The mechanism of testosterone (T) production defect in uremic rats has not yet been clearly defined and hypothalamo-hypophyseal impairment as well as primary testicular dysfunction have been suggested. In 42 rats followed monthly after subtotal nephrectomy up to 7.1 +/- 0.3 months, we observed a progressive significant decline of T and androstenedione (A) compared to control rats. Two months before the terminal phase of chronic renal failure (CRF), T/A ratio abruptly declined. T and its precursors on the 4-ene pathway, A, progesterone (P) and 17-hydroxyprogesterone were evaluated in pampiniform plexus testicular vein (PPTV) and in peripheral blood (PV) in end stage uremic rats (blood urea > 30 mmol/l, creatinine clearance < 0.5 ml/min).
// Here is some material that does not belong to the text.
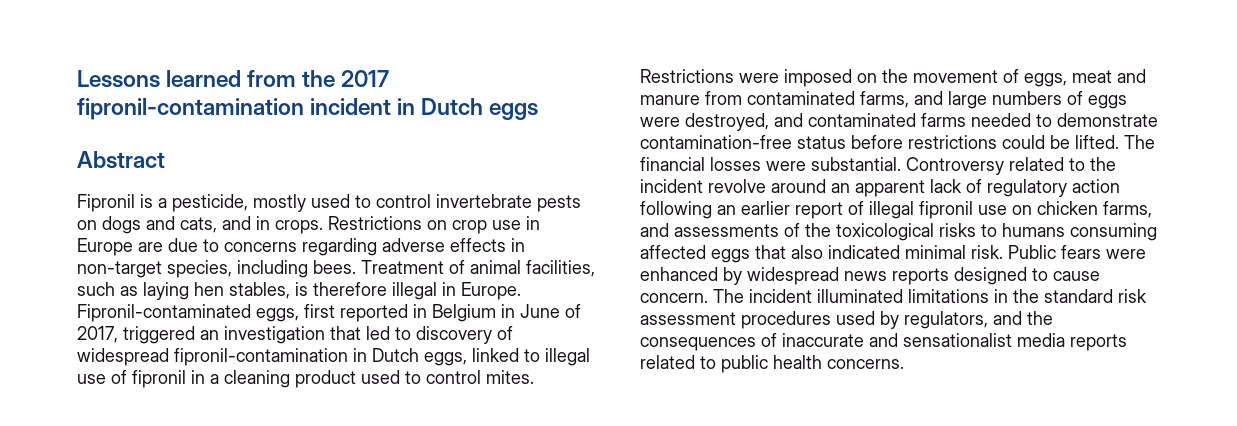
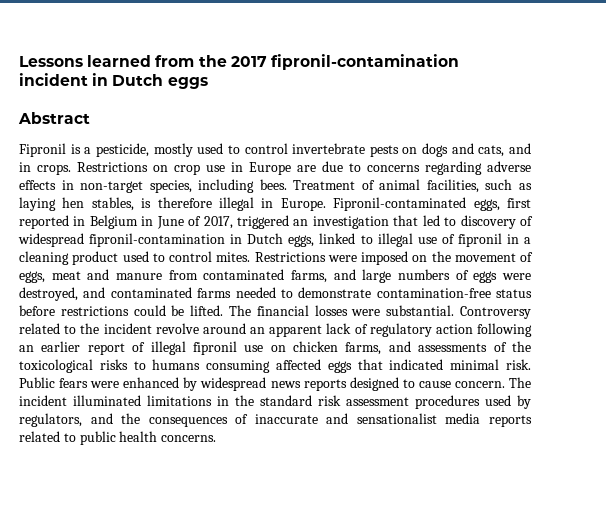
- Controversy related to the incident revolve around an apparent lack of regulatory action following an earlier report of illegal fipronil use on chicken farms, and assessments of the toxicological risks to humans consuming affected eggs that also indicated minimal risk.
+ Controversy related to the incident revolve around an apparent lack of regulatory action following an earlier report of illegal fipronil use on chicken farms, and assessments of the toxicological risks to humans consuming affected eggs that indicated minimal risk.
Under basal conditions, all steroids but peripheral P were significantly lower in uremic rats than in controls as well as T/P and A/P ratios. After human chorionic gonadotropin (hCG) stimulation, T concentration in PV and PPTV remained highly significantly lower than in controls whereas T precursor concentrations were partially corrected by hCG administration. T/P ratio remained lower than in controls whereas A/P ratio was not significantly lower than in controls. Those data show a decline in all the steps of T biogenesis in uremic rats in basal conditions. The defect in 17-beta-hydroxysteroid dehydrogenase evidenced by T/A decrease at the end stage of CRF seems of primary testicular origin as it is not corrected by hCG administration as shown by T/P and A/P ratios in PPTV and in PV.